We’ve seen Contador and Schleck (the younger) come unscathed across the cobbles. We’ve seen Cavendish lose and win. We’ve watched Thor Hushovd win a stage and snatch the green jersey, and we’ve seen Geraint Thomas pull on the white jersey. And while Jerome Pineau currently sports the polka dots, something tells me he won’t be wearing them at the end of the day tomorrow.
And so, let’s do this the right way. Let’s hear your predictions for each jersey, yellow, green, white and dotted. Whoever gets the most right gets an RKP sticker pack. If multiple people get all four right, we’ll award the adhesives to the best climber as determined by an ITT up the Matterhorn on goat back. Best get your goats tuned up.
The yellow jersey, which currently resides with one Mr. Fabian Cancellara, will likely not end on the Swiss’ back. Among the favorites, Cadel Evans is closest to taking it over, but Evans’ climbing talent is not equal to that of either Andy Schleck or Alberto Contador. Can he find other ways to put time into his rivals, or will the maillot jaune trickle down to the top grimpeur?
In that case, the advantage goes to Schleck, but he’s lost his most capable mountain climbing domestique, brother Fränk. The question then becomes whether or not Contador can gap the young Luxembourger in the coming time trials. History suggests he can, but these are only suggestions. The race is still out on the road.

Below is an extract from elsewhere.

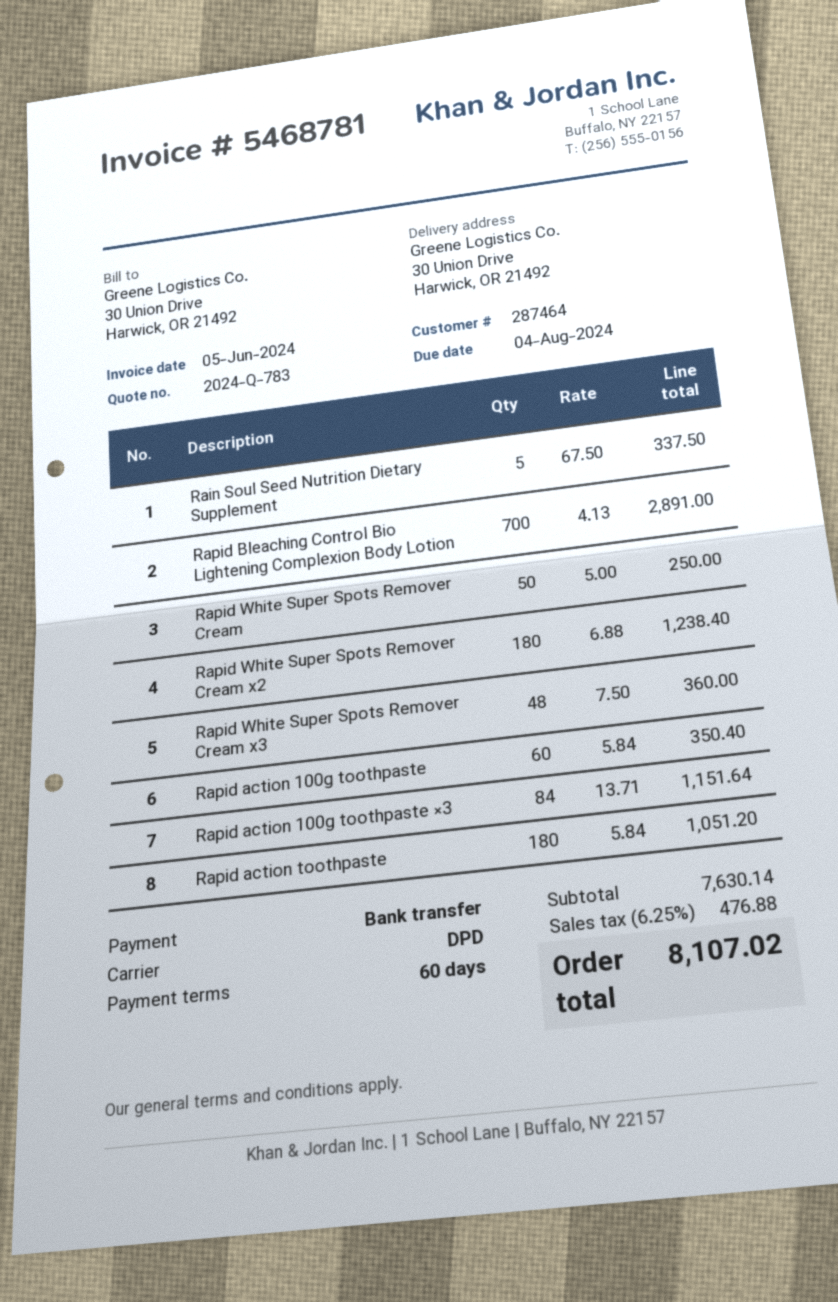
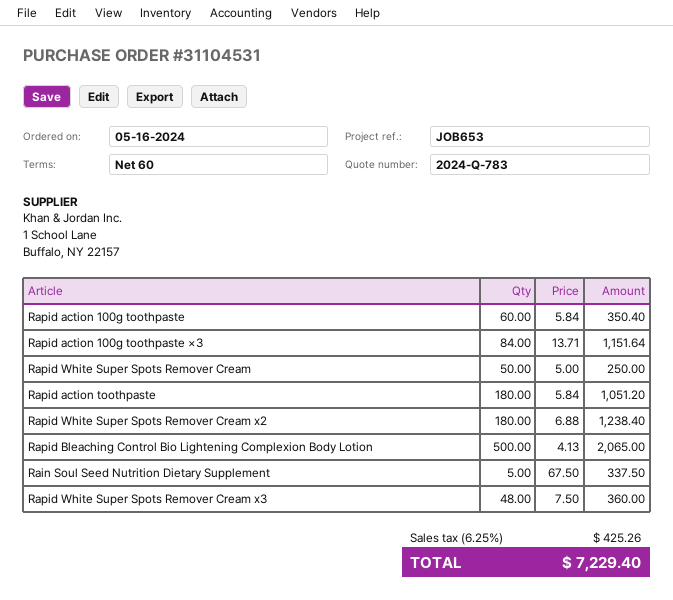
Rapid Bleaching Control Bio Lightening Complexion Body Lotion: 700 x 4.13 = 2891.00 -> 500 x 4.13 = 2065.00
tax: 6.25% = 476.88 -> 6.25% = 425.26
total: 8107.02 -> 7229.40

The green jersey competition is probably less open. Thor Hushovd showed last year a shrewdness and opportunism that saw him in green in Paris despite winning just one stage to Mark Cavendish’s six. Oft misunderstood as the “sprinter’s jersey,’ the maillot vert goes to the most consistent rider who may or may not be a consistent stage winner. Hanging around the top of the standings currently is 36-year-old Alessandro Petacchi, a wily veteran who can’t be discounted, and don’t write off Robbie McEwen either. He appears to be back in form after a long stretch of injury and disappointment.
The two jerseys most difficult to pick will be the polka dotted and white. This 2010 Tour is even climbier (not a real word) than recent editions, so there are opportunities for all the best to take points. The key here is that the best climbers don’t always score the most King of the Mountains (KOM) points, because they find themselves more interested in the general classification. That leaves openings for other freakishly skinny, hugely-lunged members of the peloton. The contenders include Egoi Martinez (Euskaltel-Euskadi), Matthew Lloyd (Omega Pharma Lotto) and Robert Gesink (Rabobank), assuming the latter doesn’t launch himself at the GC. Still, the King of the Mountains may hold a surprise. It may be that a rider like Joaquin Rodriguez (Katusha), Bradley Wiggins (Team Sky) or Tony Martin (HTC Columbia) makes a run at this prize in lieu of a higher placing in the standings.
British Road Champion Geraint Thomas (Team Sky) currently wears the white jersey, awarded to the best young rider (under 26) on GC. This is a shirt won recently by a veritable “who’s who” of Grand Tour winners, including Andy Schleck (2008, 2009), Alberto Contador (2007), Denis Menchov (2003) and Ivan Basso (2002). This year’s contenders include Gesink, Schleck (again), Tony Martin, Roman Kreuziger (Liquigas – Doimo), and Edvald Boasson-Hagen (Team Sky).
That’s all the help you’re going to get here, though. Riders not named are still eligible for any of the prizes enumerated herein, and I will almost guarantee you they don’t all go to script.